▶ _Exercise directions_
Copy nothing but the lines below, from the one with "- The first" through the one with "PeterFujiyu GPLv3 LICENSE", exactly as written; no pictures should appear.

▶ _Data provided_
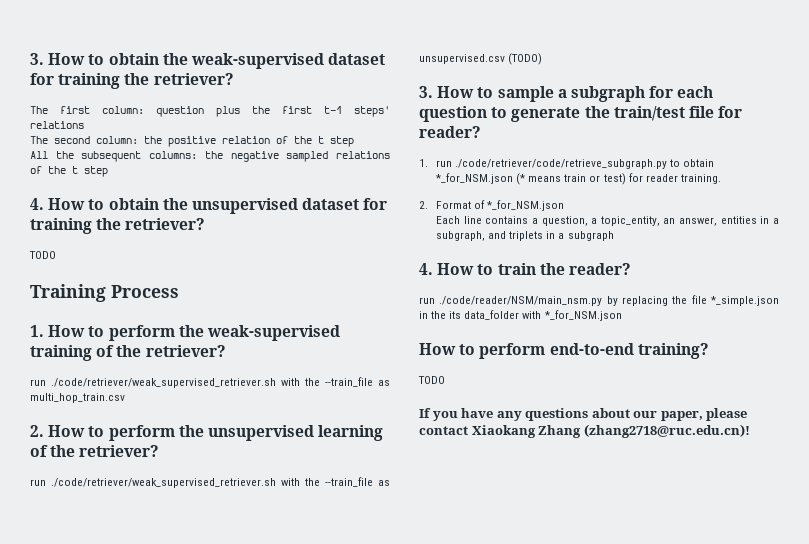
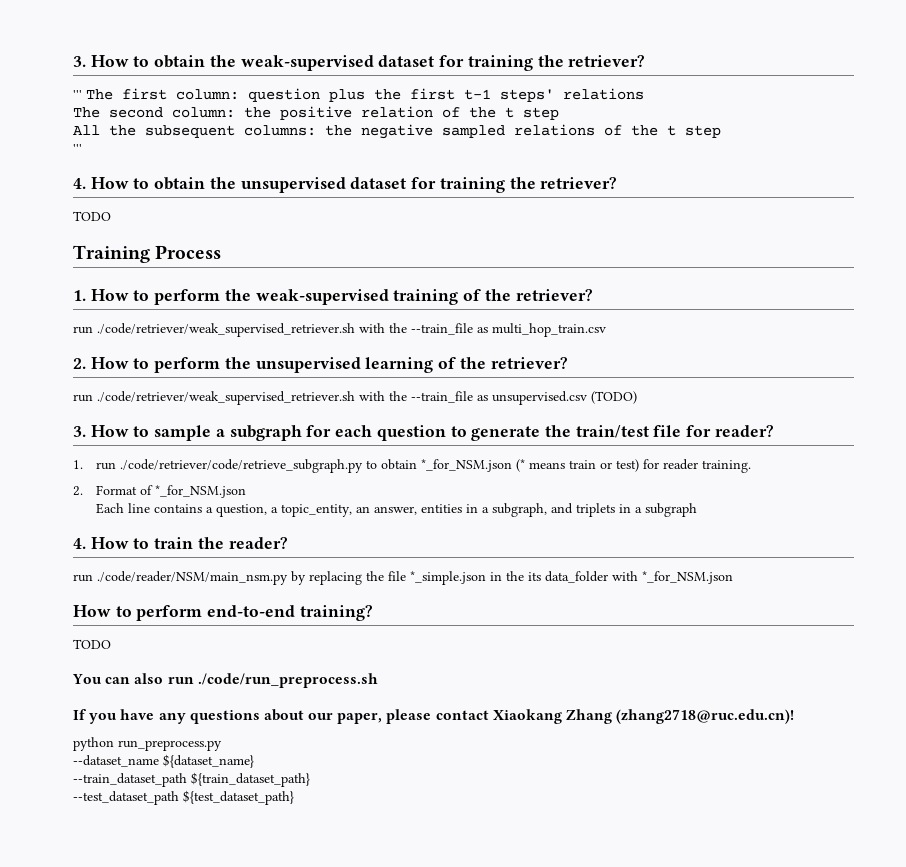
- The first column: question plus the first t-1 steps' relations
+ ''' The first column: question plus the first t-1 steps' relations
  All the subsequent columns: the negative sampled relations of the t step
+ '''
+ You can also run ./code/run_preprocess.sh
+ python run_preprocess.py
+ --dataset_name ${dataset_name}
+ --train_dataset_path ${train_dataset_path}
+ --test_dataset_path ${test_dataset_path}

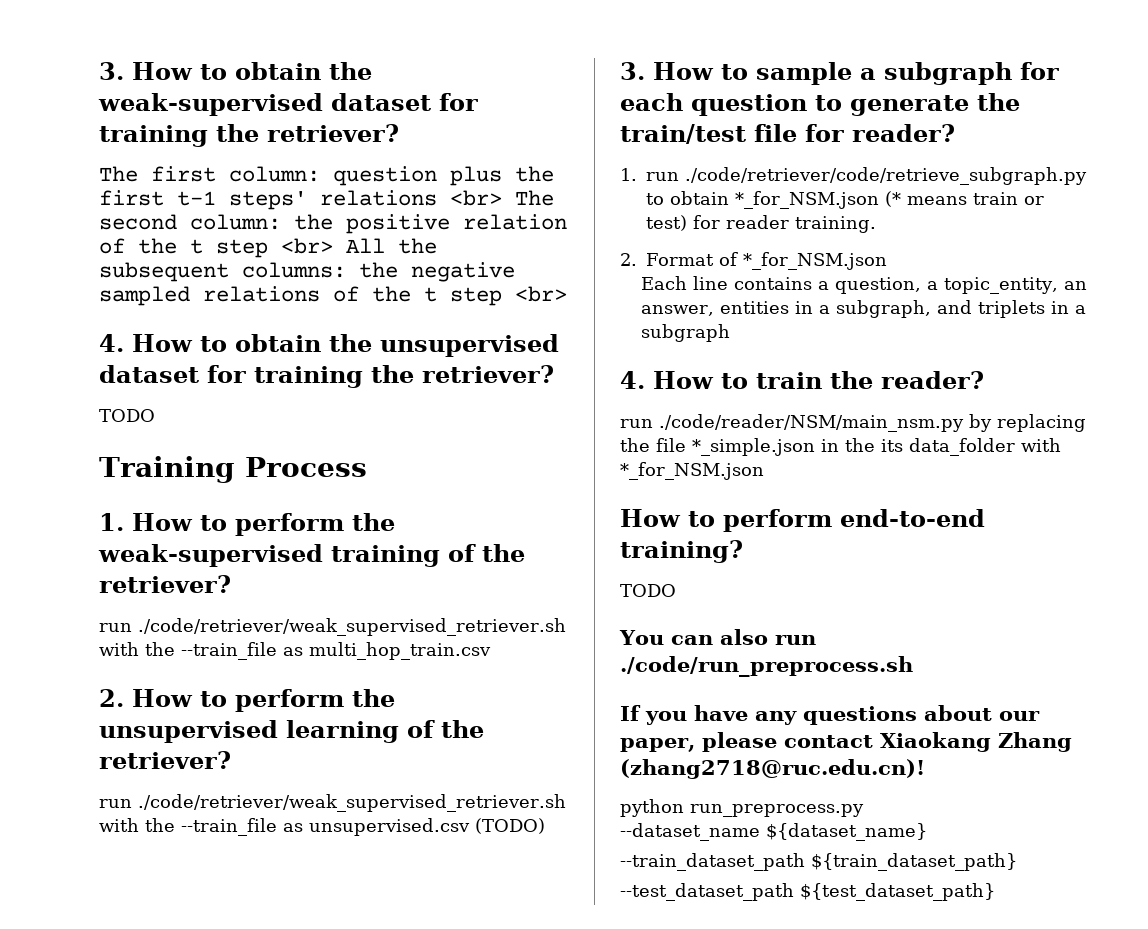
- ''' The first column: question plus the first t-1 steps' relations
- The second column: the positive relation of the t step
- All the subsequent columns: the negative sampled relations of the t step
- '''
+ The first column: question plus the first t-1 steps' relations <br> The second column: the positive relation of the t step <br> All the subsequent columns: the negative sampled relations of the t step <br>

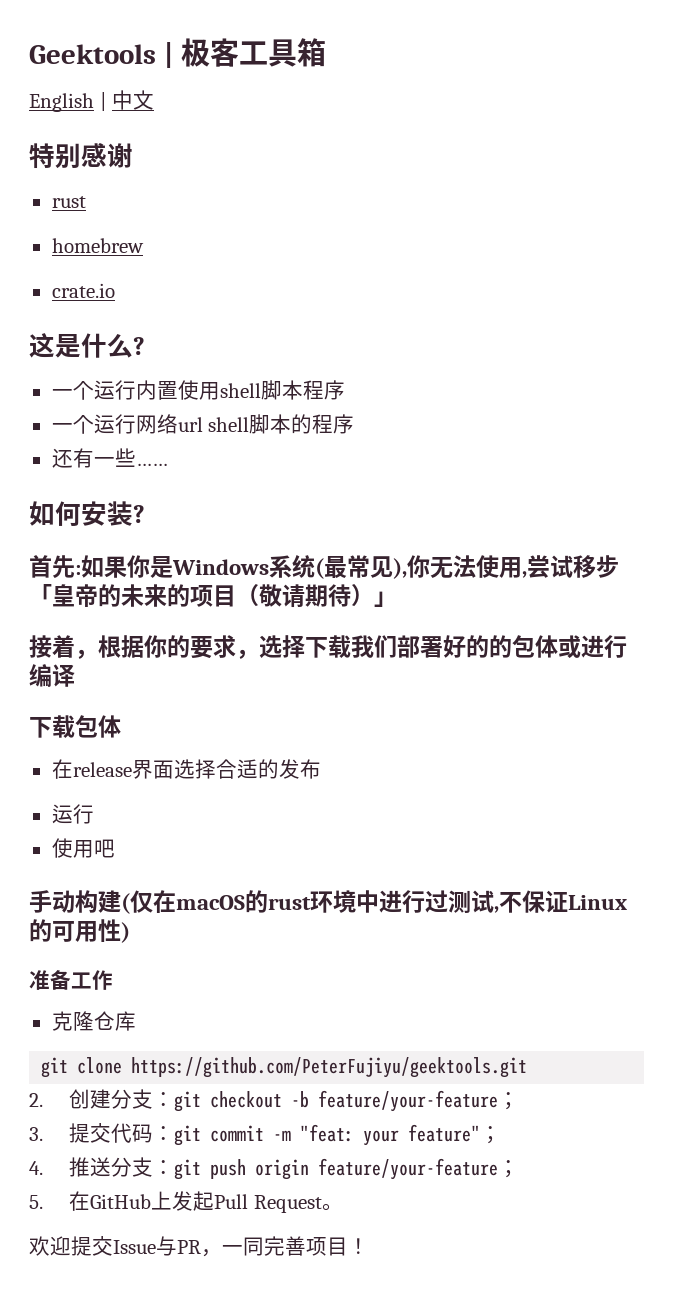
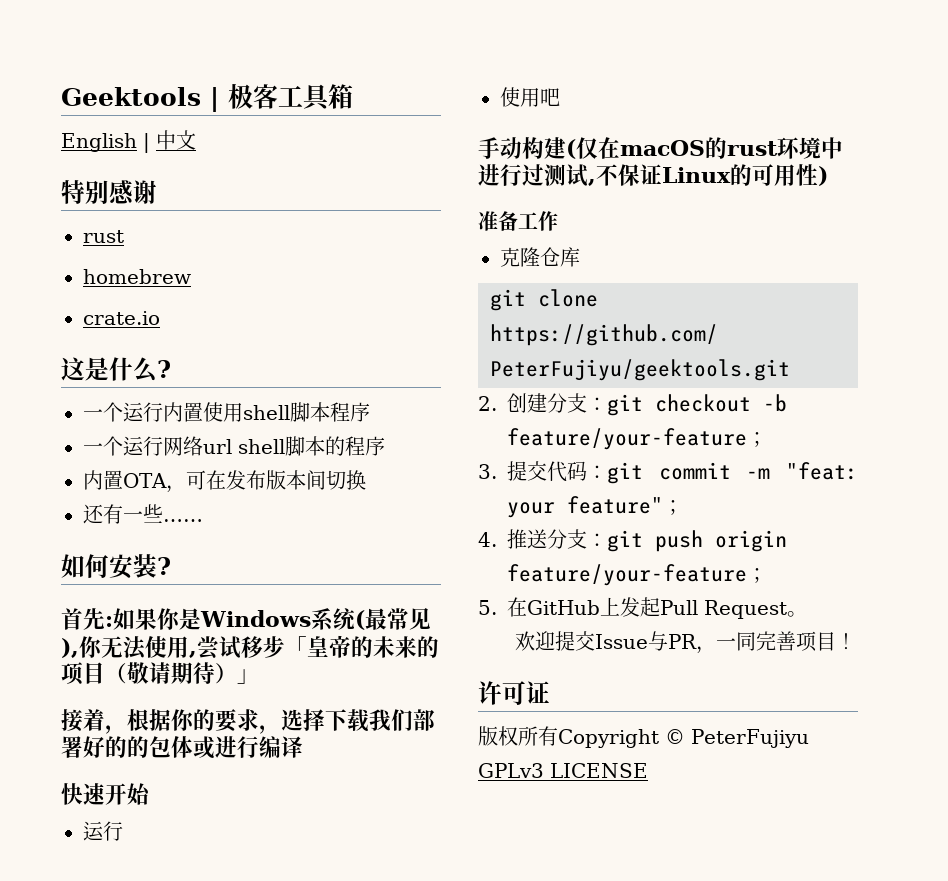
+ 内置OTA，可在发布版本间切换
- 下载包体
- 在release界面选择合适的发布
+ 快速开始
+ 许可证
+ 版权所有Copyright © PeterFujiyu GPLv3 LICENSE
* * *
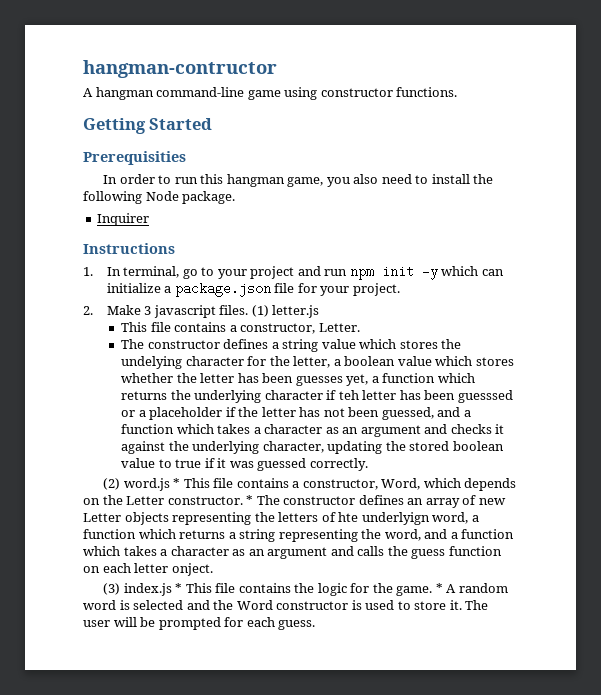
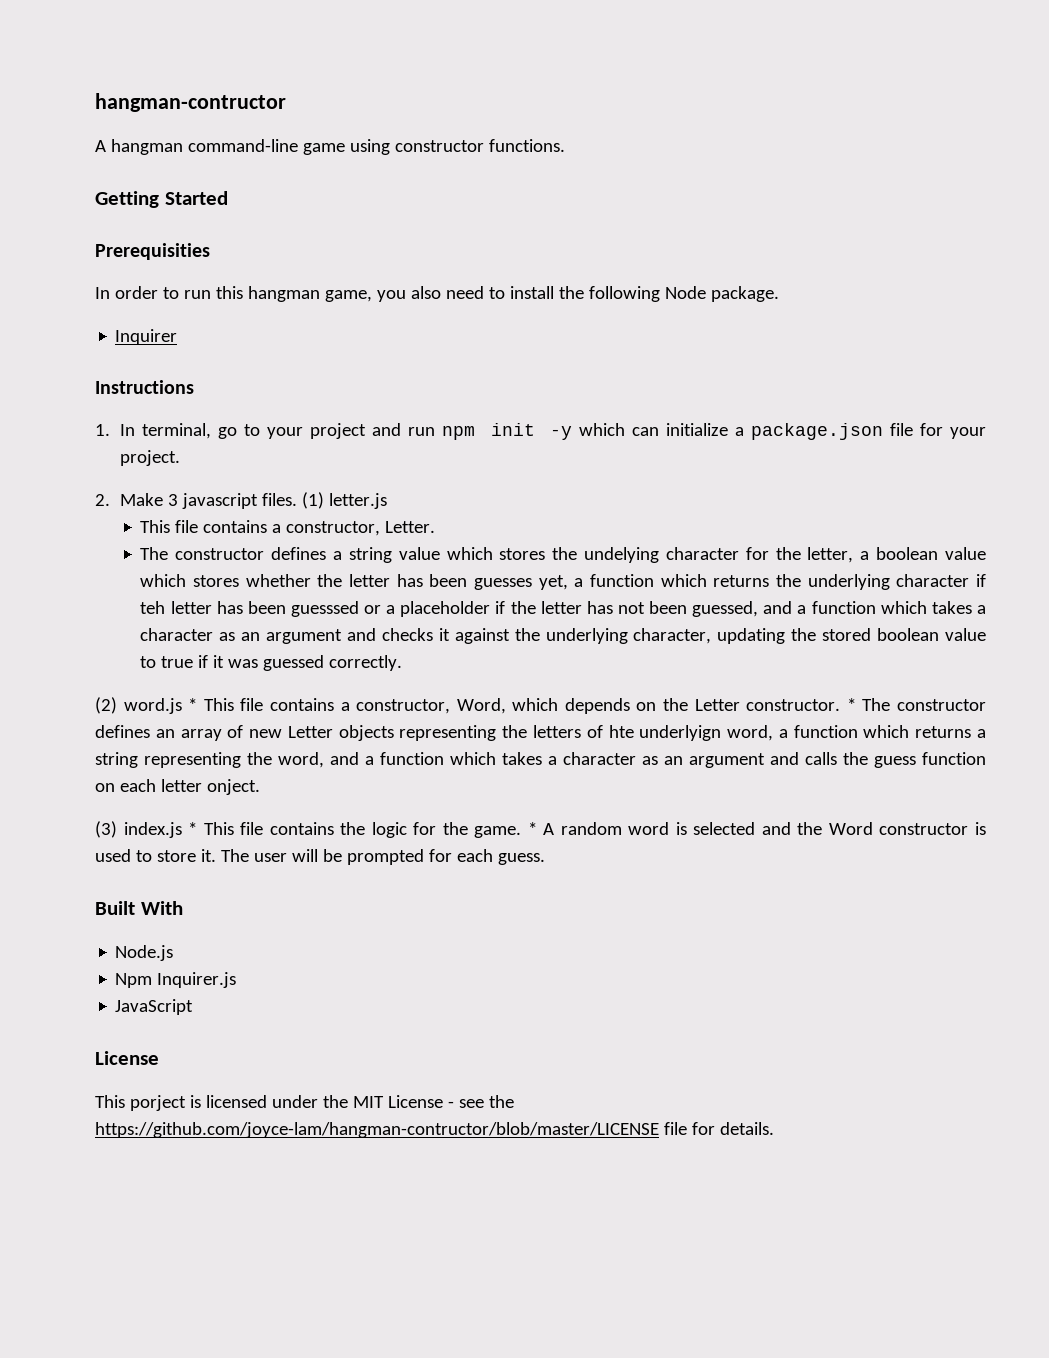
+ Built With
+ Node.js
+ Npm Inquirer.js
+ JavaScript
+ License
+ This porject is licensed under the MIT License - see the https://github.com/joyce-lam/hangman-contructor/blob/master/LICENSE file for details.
--
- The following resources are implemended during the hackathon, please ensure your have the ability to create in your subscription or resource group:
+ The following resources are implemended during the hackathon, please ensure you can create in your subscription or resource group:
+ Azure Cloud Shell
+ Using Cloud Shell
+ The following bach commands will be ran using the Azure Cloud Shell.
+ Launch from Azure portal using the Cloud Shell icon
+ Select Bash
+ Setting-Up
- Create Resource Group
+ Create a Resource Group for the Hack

▶ _Result_
- The first column: question plus the first t-1 steps' relations
+ ''' The first column: question plus the first t-1 steps' relations
  All the subsequent columns: the negative sampled relations of the t step
+ '''
+ You can also run ./code/run_preprocess.sh
+ python run_preprocess.py
+ --dataset_name ${dataset_name}
+ --train_dataset_path ${train_dataset_path}
+ --test_dataset_path ${test_dataset_path}

- ''' The first column: question plus the first t-1 steps' relations
- The second column: the positive relation of the t step
- All the subsequent columns: the negative sampled relations of the t step
- '''
+ The first column: question plus the first t-1 steps' relations <br> The second column: the positive relation of the t step <br> All the subsequent columns: the negative sampled relations of the t step <br>

+ 内置OTA，可在发布版本间切换
- 下载包体
- 在release界面选择合适的发布
+ 快速开始
+ 许可证
+ 版权所有Copyright © PeterFujiyu GPLv3 LICENSE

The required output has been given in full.